Now that confidence in Mango has all but evaporated, social media is full of worried ticketholders. And who in their right mind will book a ticket in May “or beyond”?

Taxpayers ought to be concerned about how big the hole in Mango’s accounts is.

The Comair business rescue required R500 million of fresh equity and R1.4 billion in additional funding from lenders. Last year, Mango said it needed recapitalisation of R1 billion.

Given that Mango owes Acsa a lot of money (it was in debt before the pandemic hit) and its lessors even more money, it is quite conceivable this figure is now significantly higher than R1 billion.

Lots of questions

How it landed in this mess is unclear.

When SAA effectively withdrew from the domestic market, it handed all that demand to Mango on a golden platter.

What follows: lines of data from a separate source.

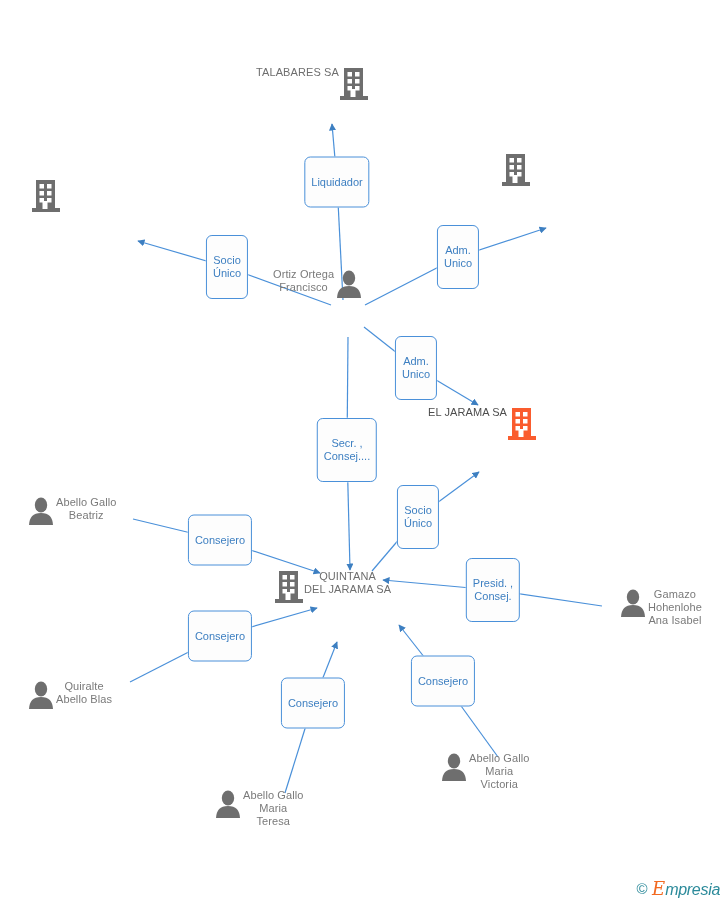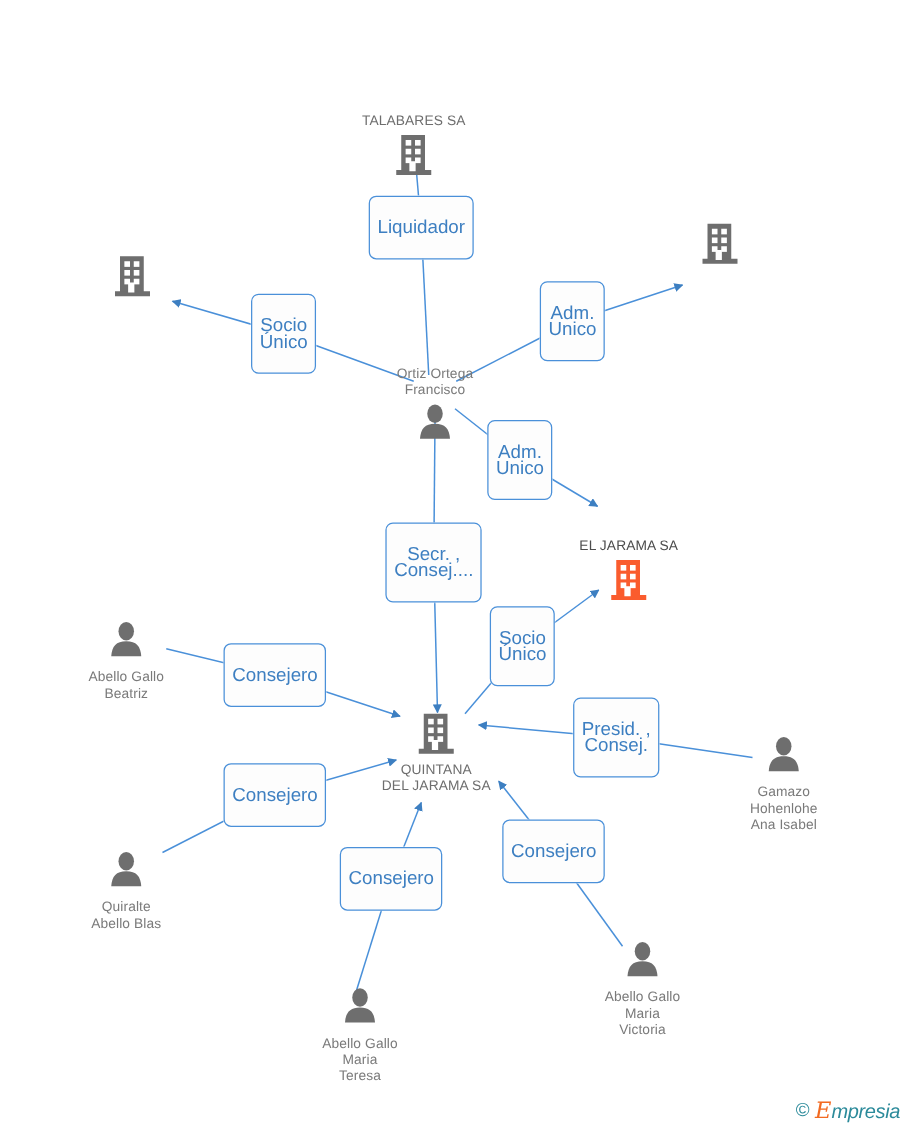--- a/index.html
+++ b/index.html
@@ -42,33 +42,33 @@
     display: block;
     font-size: 11px;
     line-height: 13px;
     color: #7a7a7a;
     white-space: pre-line;
     letter-spacing: 0.1px;
   }
   .node.company .label { color: #6e6e6e; }
   .node.highlight .label { color: #4d4d4d; font-weight: normal; }
   .node.label-above .icon-wrap { order: 2; }
-  .node.label-above { display: flex; flex-direction: column; margin-top: 25px; }
+  .node.label-above { display: flex; flex-direction: row; }
   .node.label-above .label { order: 1; margin-bottom: 2px; }
-  .node.label-below { display: flex; flex-direction: column; }
+  .node.label-below { display: flex; flex-direction: row; }
   .node.label-below .label { order: 2; margin-top: 1px; }
 
   .edge-label {
     position: absolute;
     box-sizing: border-box;
     background: #fdfdfd;
     border: 1.3px solid #4a90d9;
     border-radius: 6px;
     color: #3d7fc1;
-    font-size: 15px;
+    font-size: 11px;
     line-height: 13px;
     text-align: center;
     padding: 18px 6px;
     white-space: pre-line;
     transform: translate(-50%, -50%);
     cursor: pointer;
     box-shadow: 0 0 0 0.5px rgba(255,255,255,0.6);
   }
 
   .watermark {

Fast-forward to now and it’s operating three return flights a day to Cape Town and two to Durban, with roughly daily service to Port Elizabeth and five flights a week to George. The lucrative Zanzibar route has been halted (one of the few destinations South Africans can travel to and not quarantine upon arrival), although the airline has assured there’ll be an update on this soon.

This schedule hardly requires 14 aircraft, which is the number it is ostensibly currently leasing. A few of these, Moneyweb understands, have been grounded for maintenance for some time. But what of the rest? No wonder it’s burning through cash at the rate it is.

There are obvious winners in this mess.

Competitors strike

FlySafair and Comair continue to gobble up demand on the major routes, while Airlink and Cemair have gobbled up demand on secondary routes (to places like Bloemfontein and Port Elizabeth) and have effectively ensured that there is no market left for whoever ends up owning SA Express.

And there’s enough demand on the main routes of Joburg-Cape Town and Joburg-Durban that these smaller airlines have started operating on those too. FlySafair and Airlink both want to start flying to Zanzibar. When they do, Mango will struggle to remain profitable on that route.

Because of the chaos and uncertainty surrounding Mango in the past two weeks, one can imagine a scenario where it struggles to fill its planes, resulting in another cash crunch, meaning a bigger bailout will be required.

Will government continue throwing good money after bad?